1. Buy index funds or ETFs rather than actively managed funds. This is backed by a lucid explanation along with signficant evidence.
2. If you choose to have someone else manage your money, then it should be a fee based manager and not the ordinary broker representative.
3. You can manage your own money if you can meet the criteria in Appendix B which includes that you have an interest in doing so, have the discipline, the knowledge base, as well as execute the rules in Appendix A which has 30 rules of investing.

The author offers model portfolios which include US stocks, International Stocks, Intermediate duration bonds, and S&P Commodity Index in different proporptions.

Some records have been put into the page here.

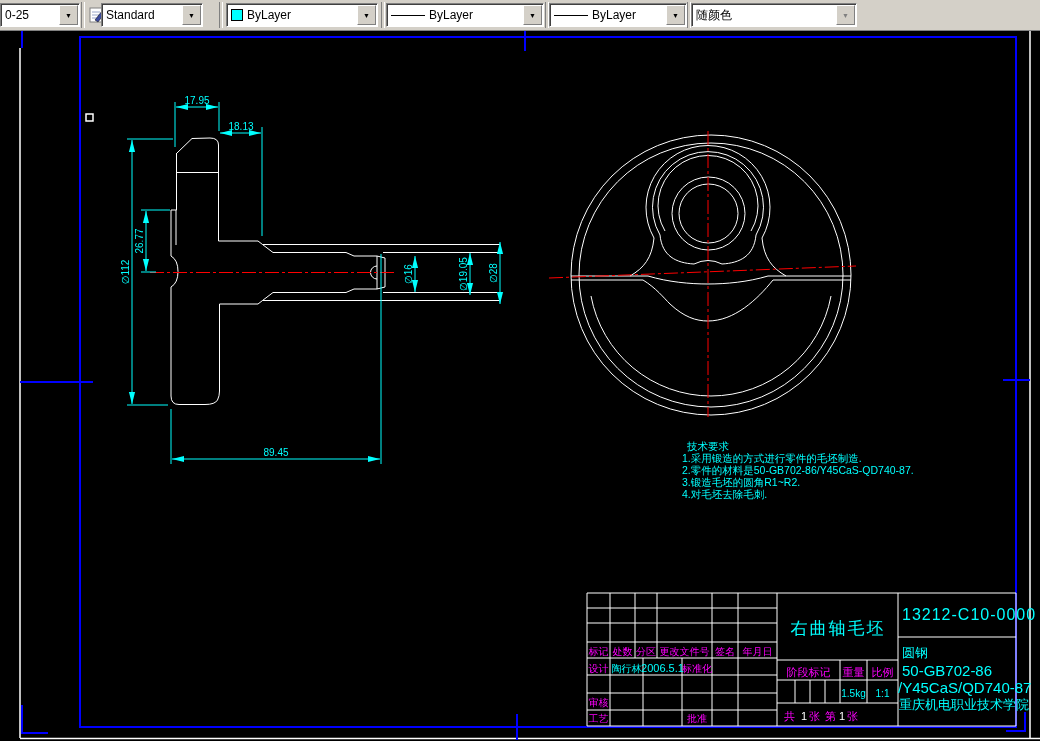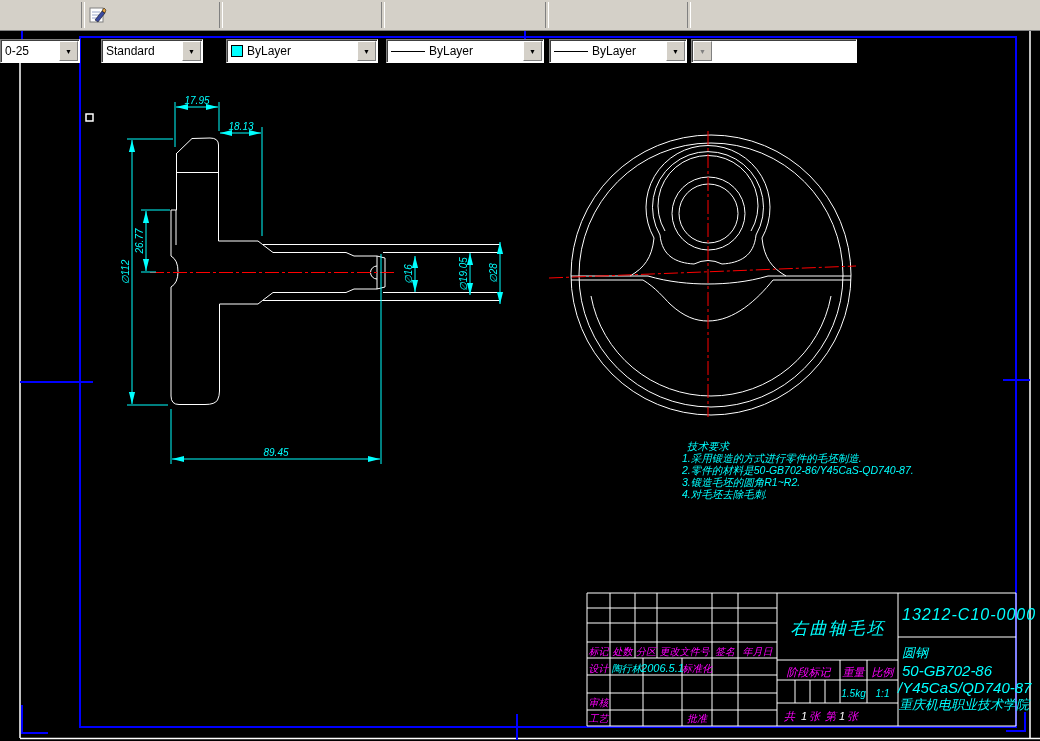--- a/index.html
+++ b/index.html
@@ -12,7 +12,7 @@
     border-top:1px solid #808080;border-left:1px solid #808080;
     border-bottom:1px solid #fff;border-right:1px solid #fff;
     box-shadow:inset 1px 1px 0 #404040;display:flex;align-items:flex-end;
-    font-size:12px;color:#000;margin-top:36px;}
+    font-size:12px;color:#000;}
   .combo .field{flex:1;padding-left:4px;white-space:nowrap;overflow:hidden;
     display:flex;align-items:center;gap:4px;height:100%;}
   .arrow-btn{width:17px;height:18px;margin:1px;background:#d4d0c8;

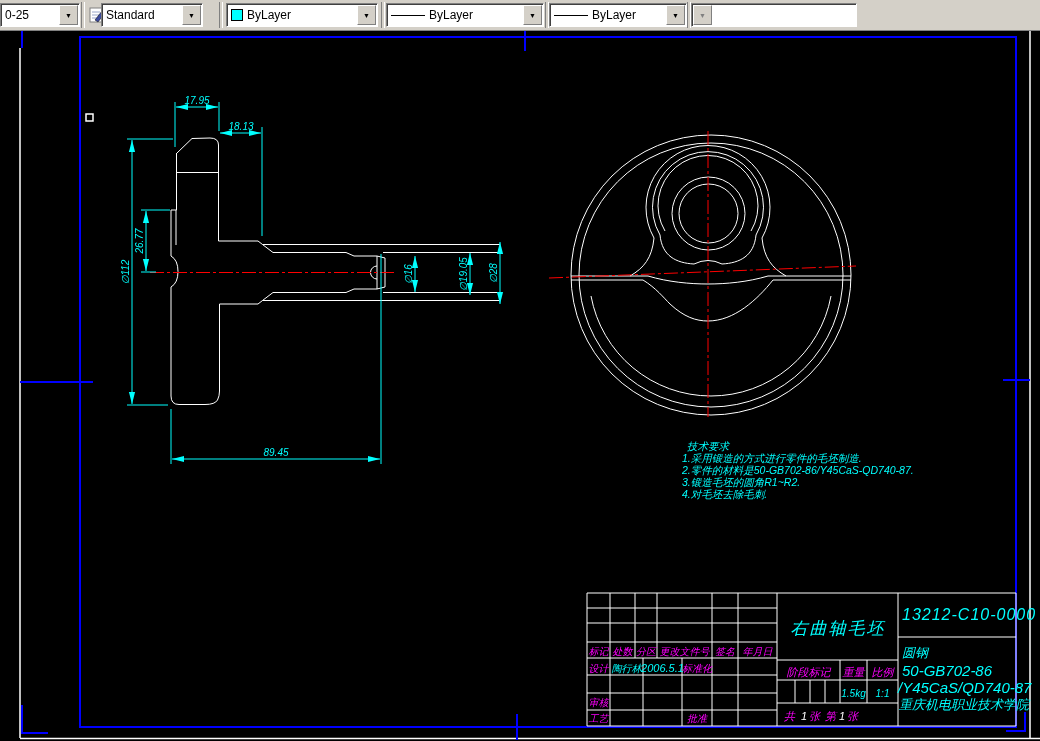--- a/index.html
+++ b/index.html
@@ -294,6 +294,7 @@
     <div class="sep" style="left:687px"></div>
 
     <div class="combo" style="left:691px;width:164px">
+      <span class="field">随颜色</span>
       <span class="arrow-btn disabled">▼</span>
     </div>
   </div>

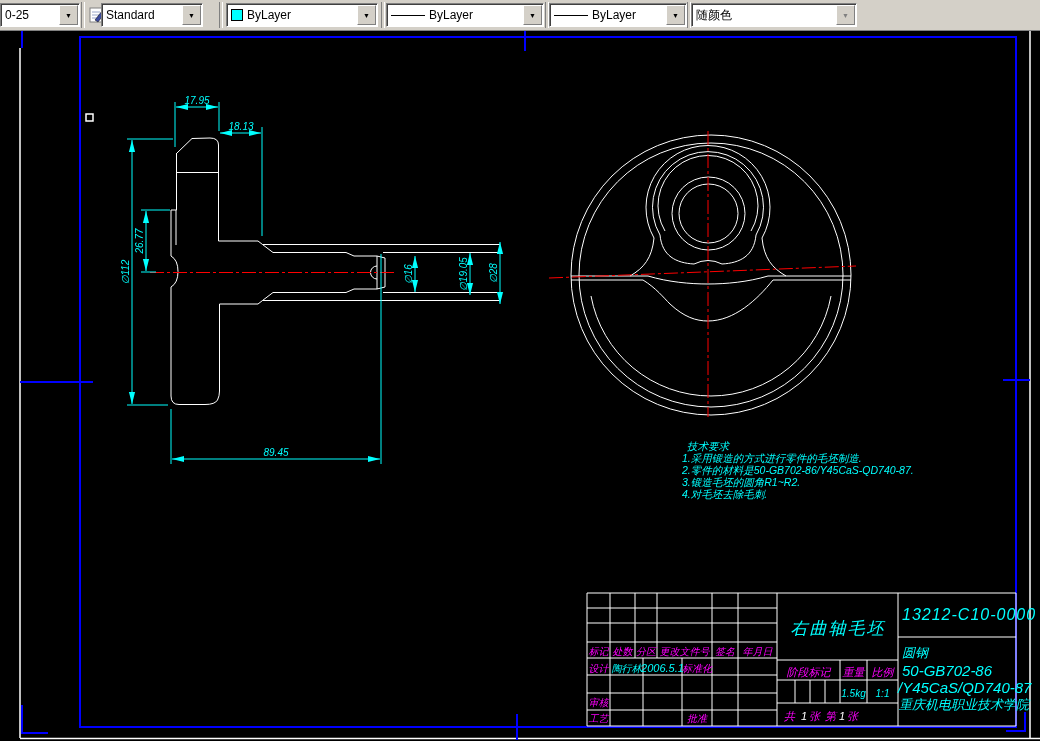--- a/index.html
+++ b/index.html
@@ -27,7 +27,7 @@
   .iconbtn{position:absolute;top:3px;width:24px;height:23px;display:flex;
     align-items:center;justify-content:center;}
   
-  .canvas{position:absolute;left:0;top:0;width:1040px;height:741px;font-style:italic;}
+  .canvas{position:absolute;left:0;top:0;width:1040px;height:741px;}
   svg text{font-family:"Liberation Sans",sans-serif;}
 </style>
 </head>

What worries me about the advice offered in this book, is that the portfolios were tested from 1975-2009. This excludes the 1973-1974 bear market which the author probably would have included if data had been available, Also, going forward we are in an era of enormous sovereign debts with inherent leverage and these portfolios may not work as well. Other asset classes may be needed depending on future economic scenarios and reactions in the financial markets. An example, I would offer would be gold and precious metals which may be useful to put in future portfolios. Gold and precious metals are not at all in the index of the book; even if the author feels that this asset class is a poor idea, I believe his thinking on the topic should have been discussed.

The author discusses about the desire to avoid risk once you have acqjuired wealth, however I am not sure his portfolios accomplish to the extent he believes going forward.